# EXERCISE DATA
##############################

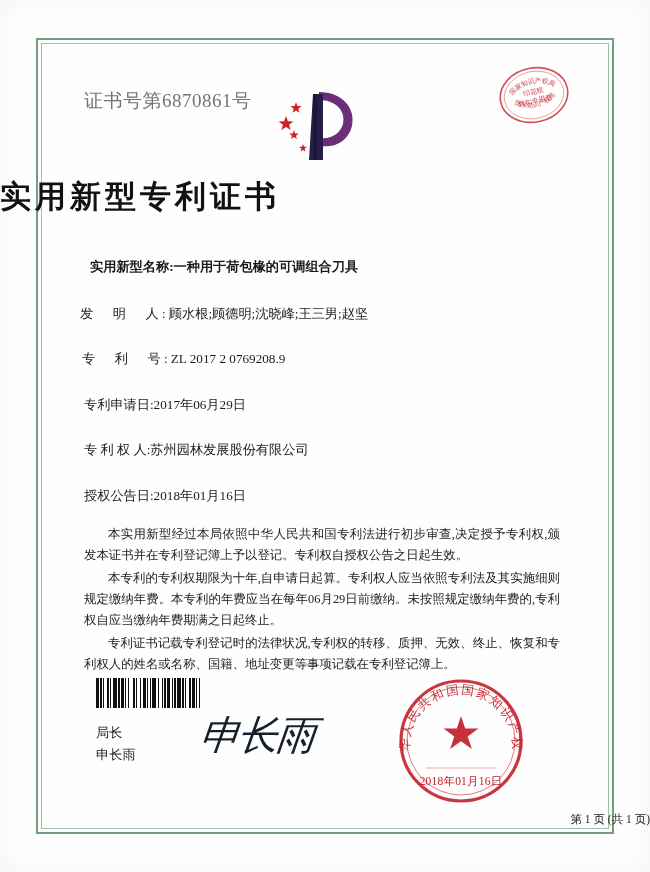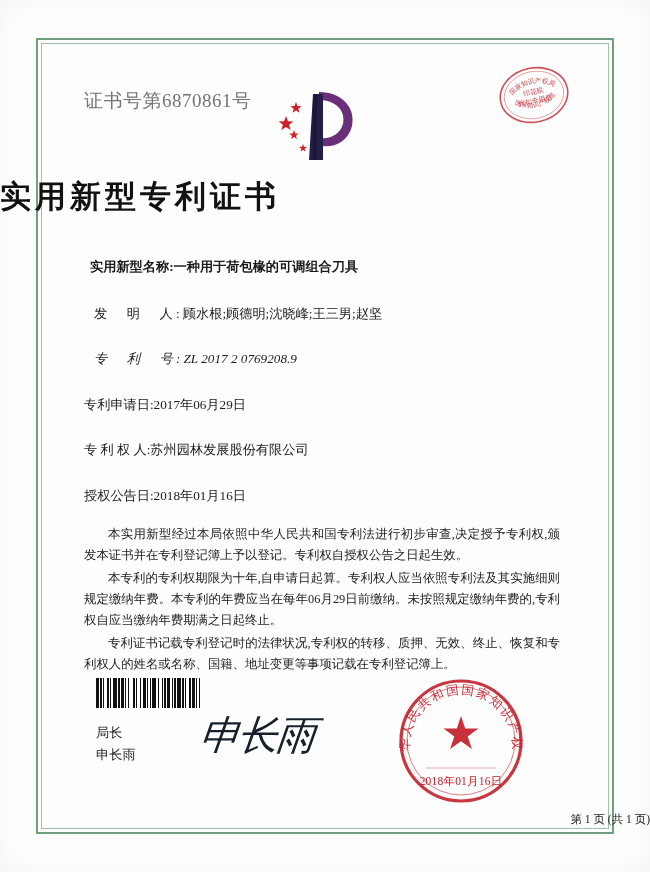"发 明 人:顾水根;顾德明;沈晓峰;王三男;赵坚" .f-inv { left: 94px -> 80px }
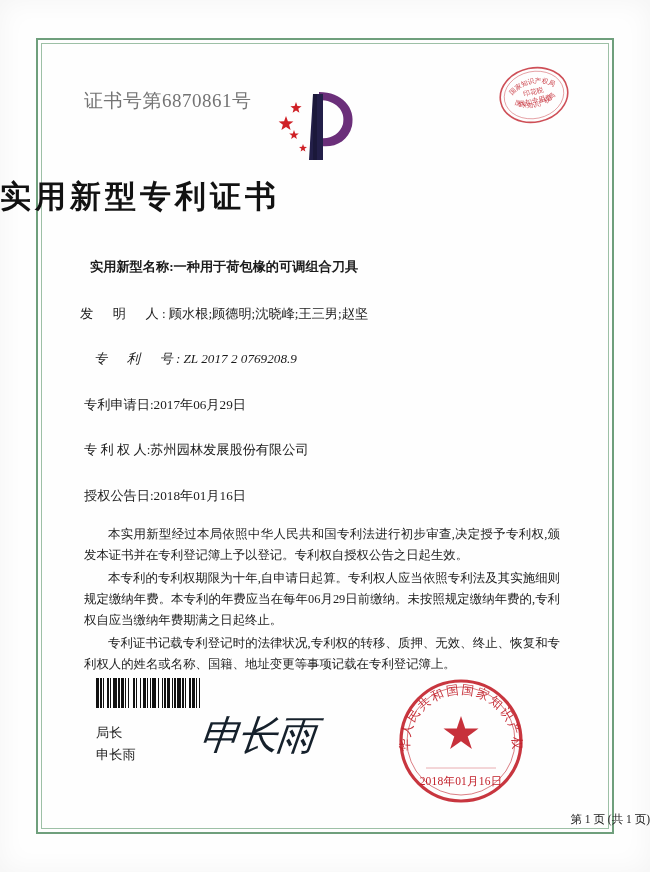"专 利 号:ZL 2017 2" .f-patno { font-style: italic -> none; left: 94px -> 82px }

##############################

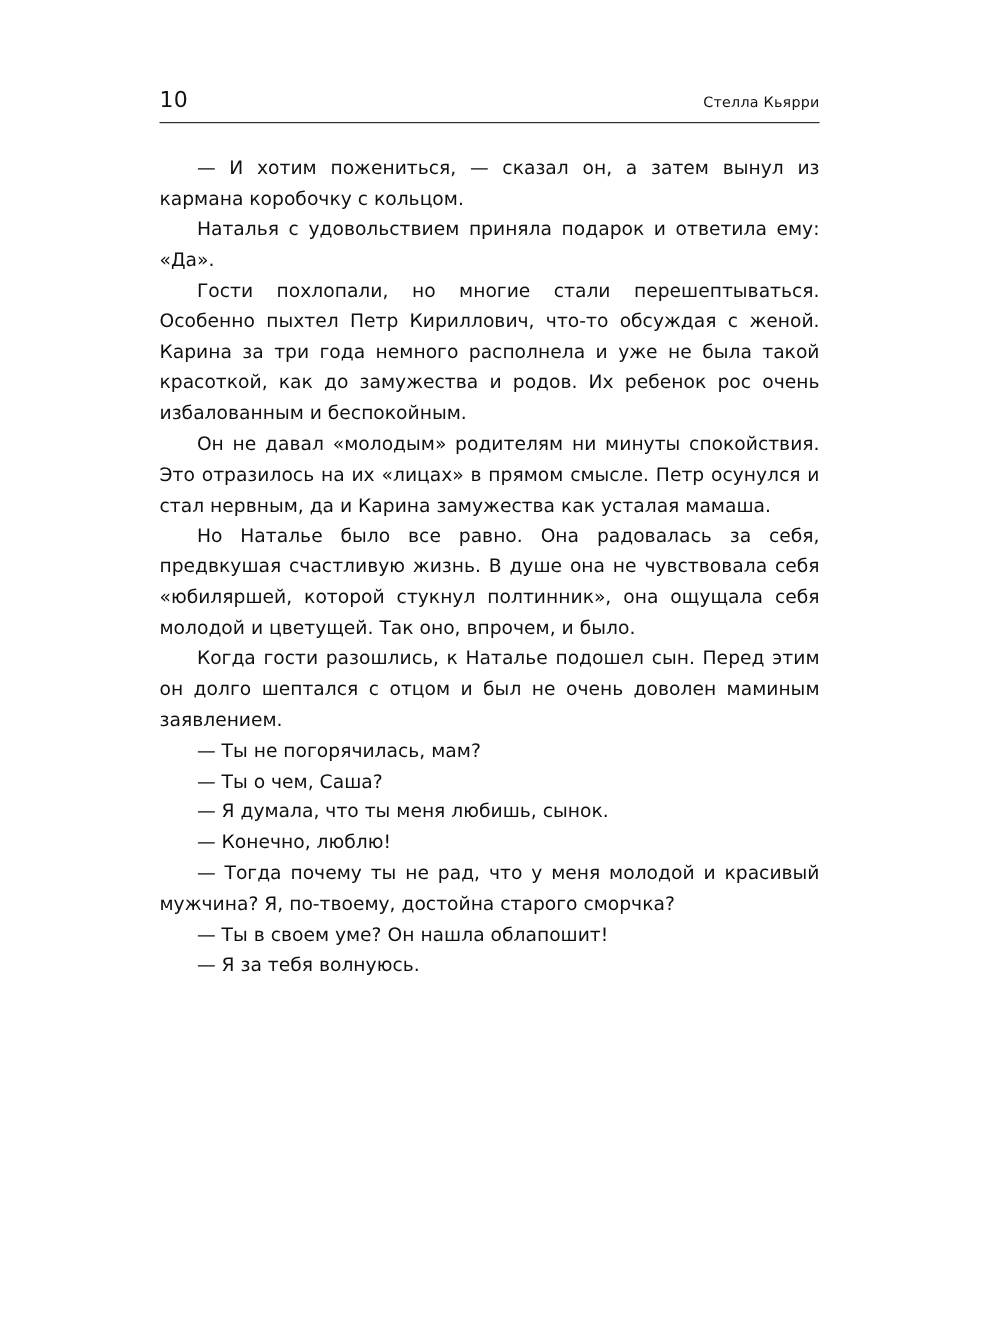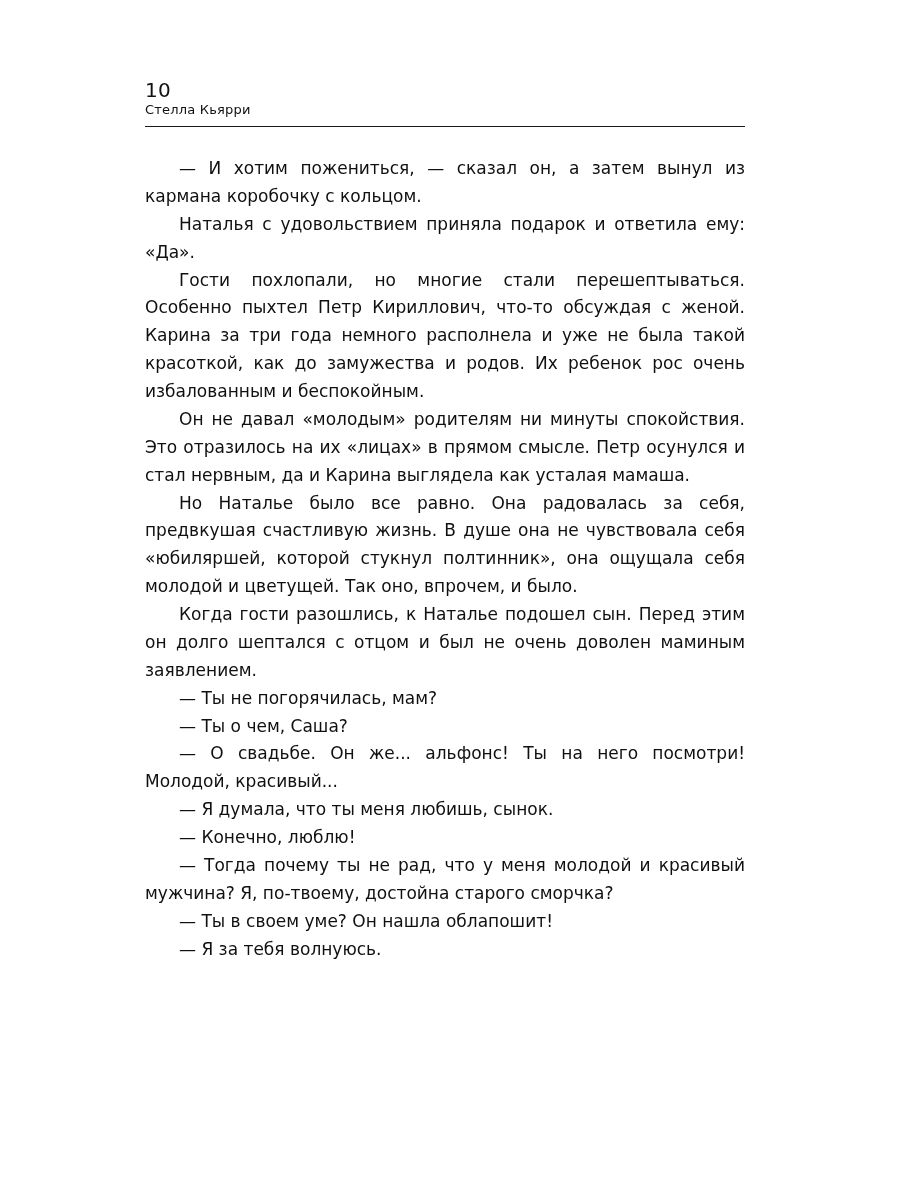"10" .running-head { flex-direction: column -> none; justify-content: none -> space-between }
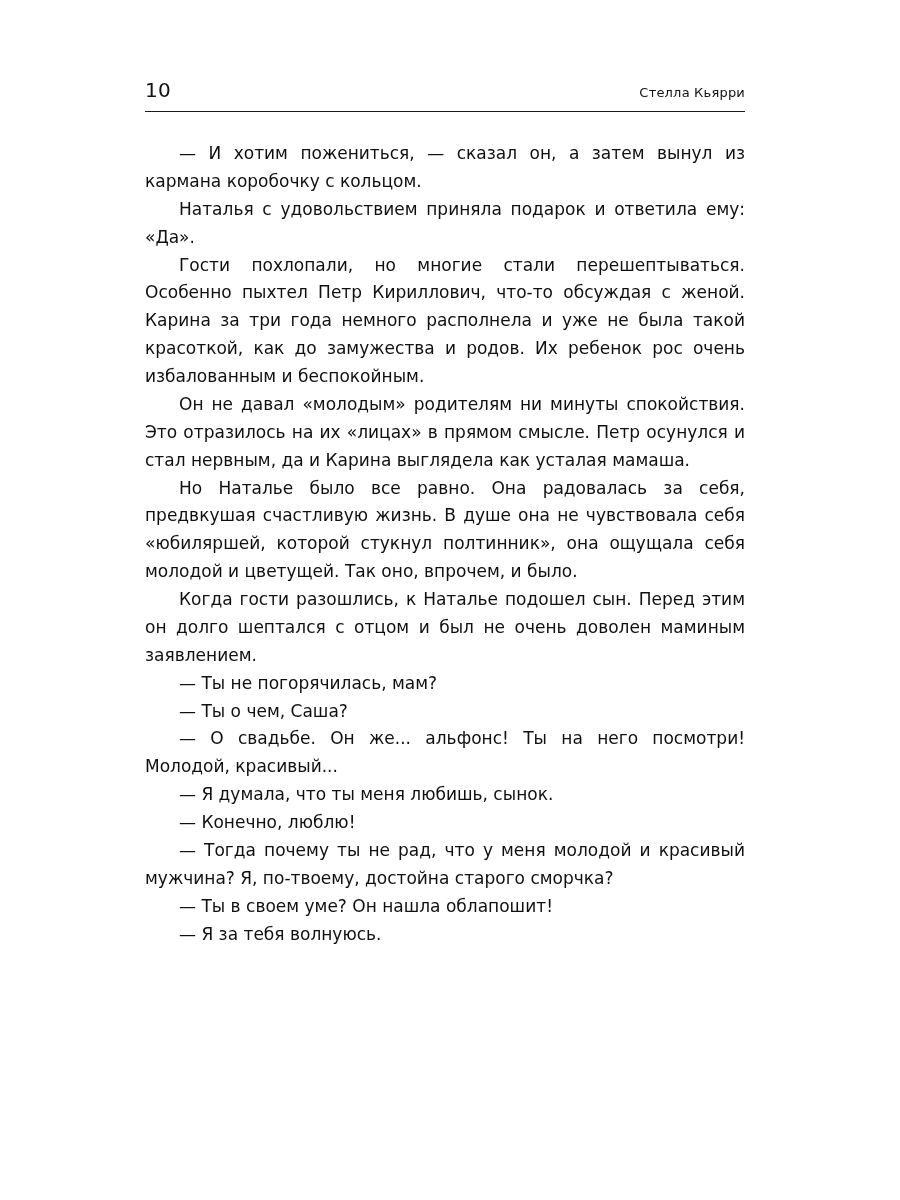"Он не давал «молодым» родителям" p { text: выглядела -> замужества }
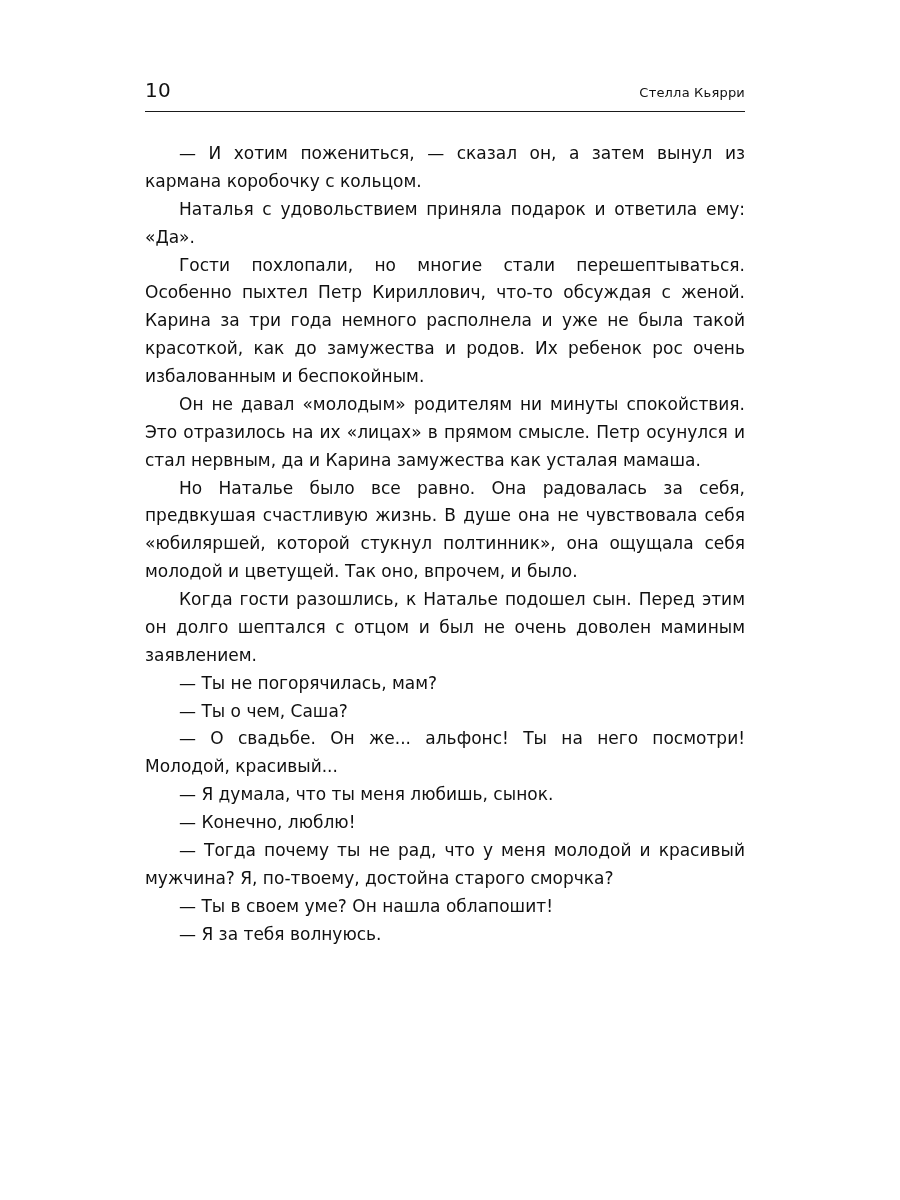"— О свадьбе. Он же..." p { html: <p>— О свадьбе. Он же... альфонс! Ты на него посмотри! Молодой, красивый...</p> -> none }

##############################

Within the listing above, the stretch from the line with "94px -> 80px" down to the line with "利 号:ZL 2017" is to be given again exactly, end lines included and pictures excluded.

"发 明 人:顾水根;顾德明;沈晓峰;王三男;赵坚" .f-inv { left: 94px -> 80px }
"专 利 号:ZL 2017 2" .f-patno { font-style: italic -> none; left: 94px -> 82px }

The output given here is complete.